DESIGN OF POSITIVE CRANKCASE VENTILATION VALVE FOR AUTOMOTIVE GASOLINE ENGINE - VALIDATION BY SIMULATION USING CFD AND BY EXPERIMENTS

Emission standards have been one of the driving forces behind many of the technological changes in the automotive industry. Crankcase breathing of engine is necessary in order to prevent build up of pressure and explosions due to leakage of combustion gas past the piston rings. Breathing means admitting outside air when the pistons move up creating a partial vacuum in the crankcase and releasing the gas when the pistons move down pressurising the crankcase. The gases let out will consist mostly of hydrocarbons. 20% of the total hydrocarbons emitted in a passenger car is due to crankcase gases. By introducing the Positive Crankcase Ventilation system, which is essentially sealing the crankcase and allowing the gas through the engine to be burnt off, the hydrocarbon emissions due to crankcase breathing is totally eliminated.
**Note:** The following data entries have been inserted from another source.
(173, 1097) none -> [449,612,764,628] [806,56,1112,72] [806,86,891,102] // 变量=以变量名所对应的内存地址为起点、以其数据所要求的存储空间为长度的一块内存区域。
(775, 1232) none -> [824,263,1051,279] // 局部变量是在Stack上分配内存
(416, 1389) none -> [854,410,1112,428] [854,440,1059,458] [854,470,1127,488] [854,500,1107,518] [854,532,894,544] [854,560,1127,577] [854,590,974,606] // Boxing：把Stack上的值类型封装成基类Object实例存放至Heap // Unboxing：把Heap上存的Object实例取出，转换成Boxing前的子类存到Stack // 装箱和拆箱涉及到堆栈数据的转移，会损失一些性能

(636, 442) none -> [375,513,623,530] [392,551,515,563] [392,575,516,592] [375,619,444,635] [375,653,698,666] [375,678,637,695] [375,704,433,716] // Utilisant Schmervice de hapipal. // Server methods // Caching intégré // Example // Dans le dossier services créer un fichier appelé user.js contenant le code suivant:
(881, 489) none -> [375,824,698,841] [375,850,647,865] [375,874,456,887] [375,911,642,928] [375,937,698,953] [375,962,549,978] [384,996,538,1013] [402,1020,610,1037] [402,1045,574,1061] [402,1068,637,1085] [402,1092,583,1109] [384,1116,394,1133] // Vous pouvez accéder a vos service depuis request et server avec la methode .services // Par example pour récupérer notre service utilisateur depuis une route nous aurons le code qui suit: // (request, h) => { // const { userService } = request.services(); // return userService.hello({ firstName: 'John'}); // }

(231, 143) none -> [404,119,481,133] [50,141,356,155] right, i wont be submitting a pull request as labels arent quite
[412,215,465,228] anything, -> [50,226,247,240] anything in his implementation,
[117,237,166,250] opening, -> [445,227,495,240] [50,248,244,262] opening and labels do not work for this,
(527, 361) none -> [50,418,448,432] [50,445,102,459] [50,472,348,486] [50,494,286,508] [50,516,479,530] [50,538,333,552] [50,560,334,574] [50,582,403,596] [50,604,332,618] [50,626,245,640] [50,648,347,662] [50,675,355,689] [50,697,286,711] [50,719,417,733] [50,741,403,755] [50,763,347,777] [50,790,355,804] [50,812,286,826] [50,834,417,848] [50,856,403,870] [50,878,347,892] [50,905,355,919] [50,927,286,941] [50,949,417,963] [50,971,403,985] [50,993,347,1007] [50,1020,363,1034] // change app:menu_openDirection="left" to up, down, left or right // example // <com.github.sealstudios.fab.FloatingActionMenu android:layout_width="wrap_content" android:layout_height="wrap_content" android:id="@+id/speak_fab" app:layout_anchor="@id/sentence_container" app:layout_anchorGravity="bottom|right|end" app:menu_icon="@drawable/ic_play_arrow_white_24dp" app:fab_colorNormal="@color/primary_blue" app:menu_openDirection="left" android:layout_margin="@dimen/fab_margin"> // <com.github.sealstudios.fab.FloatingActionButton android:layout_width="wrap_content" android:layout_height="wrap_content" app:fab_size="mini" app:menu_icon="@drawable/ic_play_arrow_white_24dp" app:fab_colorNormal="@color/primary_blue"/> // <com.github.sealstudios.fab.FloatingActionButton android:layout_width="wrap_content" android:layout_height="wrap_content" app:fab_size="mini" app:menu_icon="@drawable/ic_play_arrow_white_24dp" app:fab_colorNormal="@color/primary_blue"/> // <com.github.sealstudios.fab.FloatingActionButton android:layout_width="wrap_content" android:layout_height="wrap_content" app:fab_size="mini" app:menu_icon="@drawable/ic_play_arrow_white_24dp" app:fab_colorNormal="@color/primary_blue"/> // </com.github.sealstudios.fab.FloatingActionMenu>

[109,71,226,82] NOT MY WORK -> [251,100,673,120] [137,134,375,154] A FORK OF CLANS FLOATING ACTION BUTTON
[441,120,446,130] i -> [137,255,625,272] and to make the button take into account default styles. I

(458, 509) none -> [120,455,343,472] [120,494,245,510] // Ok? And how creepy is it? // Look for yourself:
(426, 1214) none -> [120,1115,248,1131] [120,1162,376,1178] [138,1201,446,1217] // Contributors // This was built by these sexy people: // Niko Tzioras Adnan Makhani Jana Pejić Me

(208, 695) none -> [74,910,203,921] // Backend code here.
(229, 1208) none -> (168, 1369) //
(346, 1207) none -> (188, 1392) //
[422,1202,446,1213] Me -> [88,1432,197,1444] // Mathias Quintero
Positive Crankcase Ventilation (PCV) system using variable flow PCV valve is used in most of the automobile gasoline engine applications. By accurately matching the ventilation flow with blowby production characteristics, the crankcase ventilation performance is optimized, while engine performance and drivability remain unaffected. The valve closes during a backfire to prevent the flame from traveling into the crankcase where it could ignite the enclosed fuel vapours. This paper focuses on the design of variable flow PCV valve, accurately matching the flow performance with engine blowby characteristics. Simulation using STAR-CD and experimental verification using the flow bench were carried out to confirm the design outputs. Very good correlation is achieved between theoretical, simulation and experimental results.